This study is about the isolation of yeast from fermented dairy and non-dairy products as well as the characterization of their survival in in vitro digestion conditions and tolerance to bile salts. Promising strains were selected to further investigate their probiotic properties, including cell surface properties (autoaggregation, hydrophobicity and coaggregation), physiological properties (adhesion to the HT-29 cell line and cholesterol lowering), antimicrobial activities, bile salt hydrolysis, exopolysaccharide (EPS) producing capability, heat resistance and resistance to six antibiotics. The selected yeast isolates demonstrated remarkable survivability in an acidic environment. The reduction caused by in vitro digestion conditions ranged from 0.7 to 2.1 Log10. Bile salt tolerance increased with the extension in the incubation period, which ranged from 69.2% to 91.1% after 24 h.
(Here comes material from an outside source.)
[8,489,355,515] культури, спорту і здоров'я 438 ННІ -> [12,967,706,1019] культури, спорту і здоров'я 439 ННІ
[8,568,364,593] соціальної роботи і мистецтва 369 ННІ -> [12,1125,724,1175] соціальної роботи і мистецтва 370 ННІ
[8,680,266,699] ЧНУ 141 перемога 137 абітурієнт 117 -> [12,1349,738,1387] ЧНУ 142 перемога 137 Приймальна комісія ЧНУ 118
The ability of the 12 selected isolates to remove cholesterol varied from 41.6% to 96.5%, and all yeast strains exhibited a capability to hydrolyse screened bile salts. All the selected isolates exhibited heat resistance, hydrophobicity, strong coaggregation, autoaggregation after 24 h, robust antimicrobial activity and EPS production. The ability to adhere to the HT-29 cell line was within an average of 6.3 Log10 CFU/mL after 2 h. Based on ITS/5.8S ribosomal DNA sequencing, 12 yeast isolates were identified as 1 strain for each Candida albicans and Saccharomyces cerevisiae and 10 strains for Pichia kudriavzevii.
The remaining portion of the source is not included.